Task objective:
Only one stretch of the data below is needed: the line with "margin:4px 4px 2px;" through the last line. Output it exactly and drop the pictures.

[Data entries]
>>>>

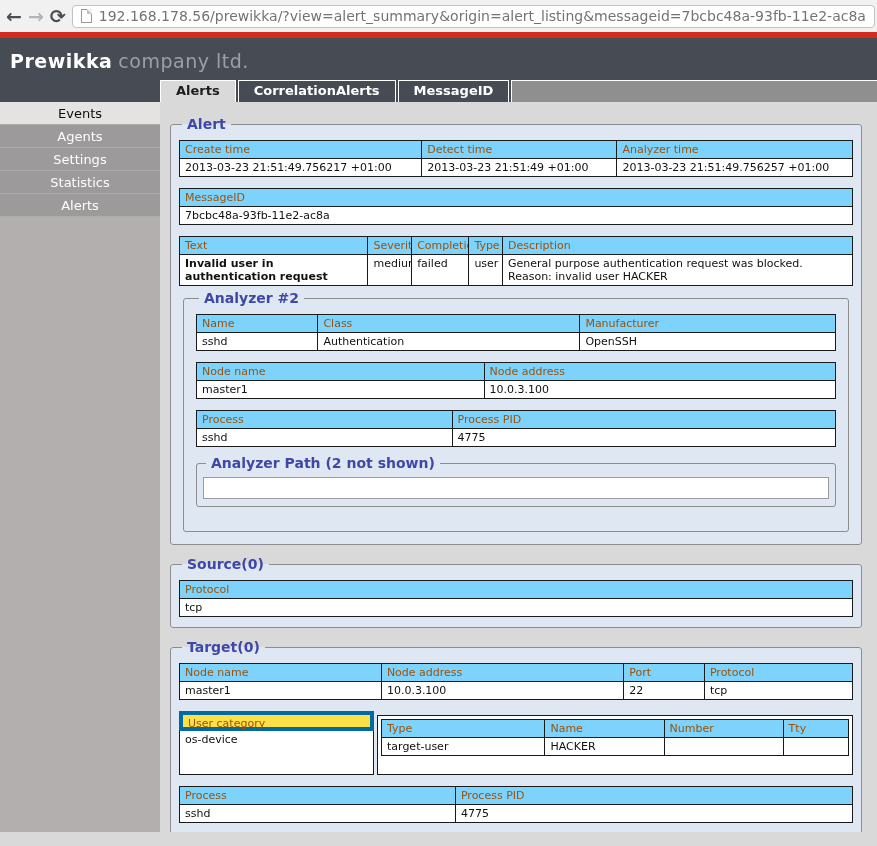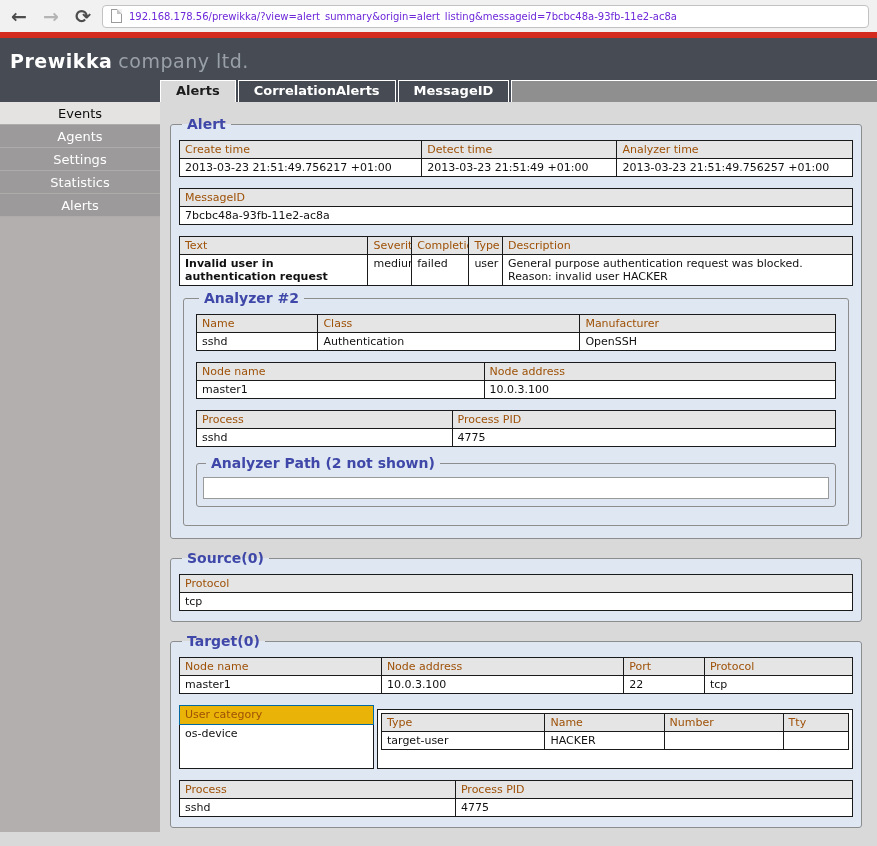--- a/index.html
+++ b/index.html
@@ -18,7 +18,7 @@
     position:relative; flex:0 0 auto; }
   .page-ico:after { content:""; position:absolute; top:-1px; right:-1px;
     border-style:solid; border-width:0 5px 5px 0; border-color:#f1f1f1 #f1f1f1 #c4c4c4 #fff; }
-  .url-text { font-size:10px; color:#6d28d9; white-space:nowrap; overflow:hidden; }
+  .url-text { font-size:14px; color:#737373; white-space:nowrap; overflow:hidden; }
 
   
   .red-bar { height:6px; background:#d32b1e; }

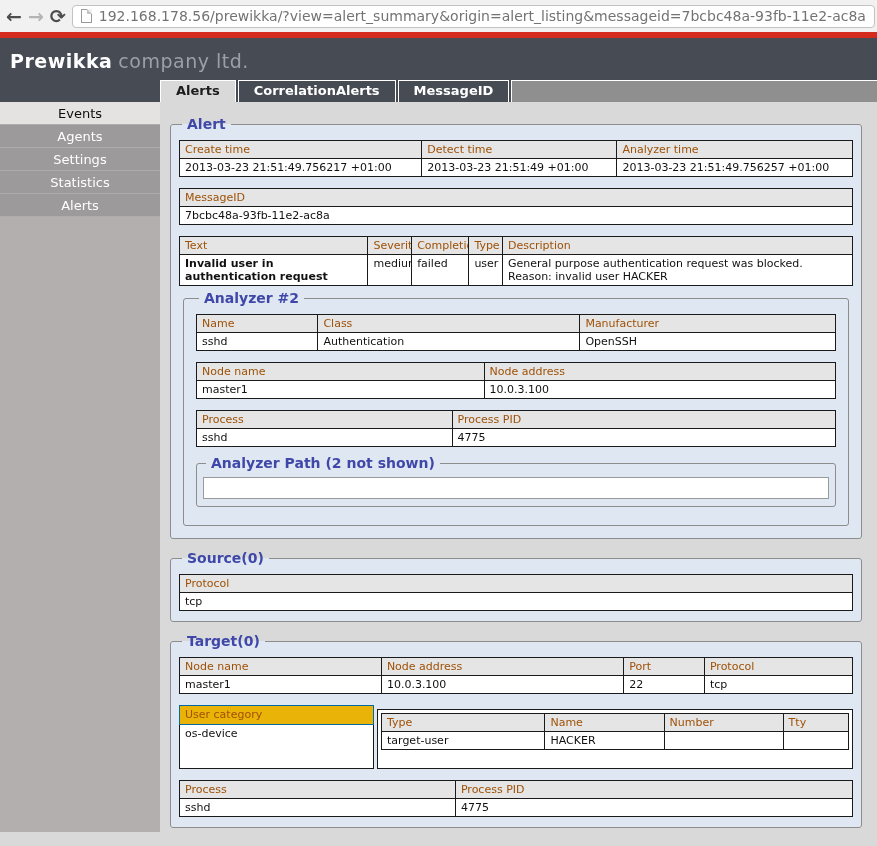--- a/index.html
+++ b/index.html
@@ -58,7 +58,7 @@
     font-size:11px; table-layout:fixed; }
   table.t th, table.t td { border:1px solid #1a1a1a; padding:2px 5px;
     text-align:left; vertical-align:top; height:15px; overflow:hidden; }
-  table.t th { background:#e5e5e5; color:#9e5107; font-weight:normal; white-space:nowrap; }
+  table.t th { background:#7dd3fc; color:#9e5107; font-weight:normal; white-space:nowrap; }
   table.t td { color:#111; }
   .gap { height:11px; }
   .b { font-weight:normal; }

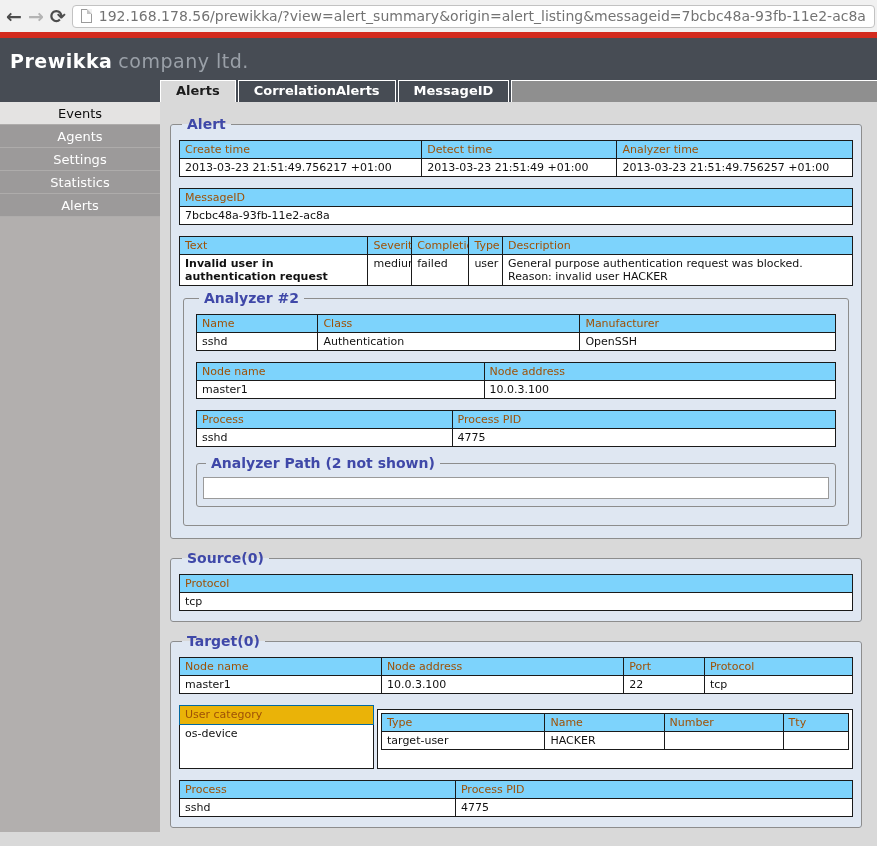--- a/index.html
+++ b/index.html
@@ -50,7 +50,7 @@
   fieldset.box legend { font-size:14px; font-weight:bold; color:#3f48a8;
     padding:0 5px; margin-left:3px; }
   fieldset.inner { margin:4px 4px 2px; padding:8px 12px 10px; }
-  fieldset.path { margin:8px 0 8px; padding:6px 6px 7px; }
+  fieldset.path { margin:8px 0 14px; padding:6px 6px 7px; }
   .path-empty { background:#ffffff; border:1px solid #9a9a9a; height:22px; }
 
   

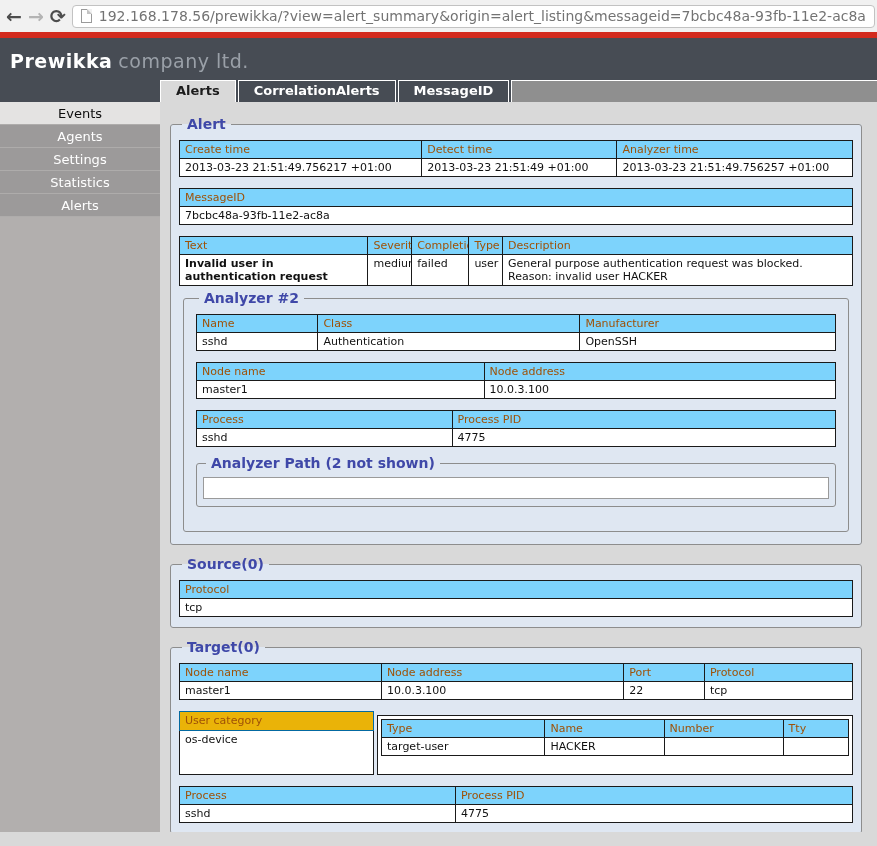--- a/index.html
+++ b/index.html
@@ -70,7 +70,7 @@
   
   .user-wrap { display:flex; align-items:stretch; }
   .user-left { width:195px; flex:0 0 auto; font-size:11px; }
-  .user-left .hd { border:1px solid #0369a1; background:#eab308; color:#9e5107;
+  .user-left .hd { border:4px solid #0369a1; background:#fde047; color:#9e5107;
     padding:2px 5px; height:20px; }
   .user-left .vl { border:1px solid #1a1a1a; border-top:none; background:#fff;
     color:#111; padding:2px 5px; height:44px; }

<<<<

Your solution:
   fieldset.inner { margin:4px 4px 2px; padding:8px 12px 10px; }
-  fieldset.path { margin:8px 0 8px; padding:6px 6px 7px; }
+  fieldset.path { margin:8px 0 14px; padding:6px 6px 7px; }
   .path-empty { background:#ffffff; border:1px solid #9a9a9a; height:22px; }
 
   

--- a/index.html
+++ b/index.html
@@ -70,7 +70,7 @@
   
   .user-wrap { display:flex; align-items:stretch; }
   .user-left { width:195px; flex:0 0 auto; font-size:11px; }
-  .user-left .hd { border:1px solid #0369a1; background:#eab308; color:#9e5107;
+  .user-left .hd { border:4px solid #0369a1; background:#fde047; color:#9e5107;
     padding:2px 5px; height:20px; }
   .user-left .vl { border:1px solid #1a1a1a; border-top:none; background:#fff;
     color:#111; padding:2px 5px; height:44px; }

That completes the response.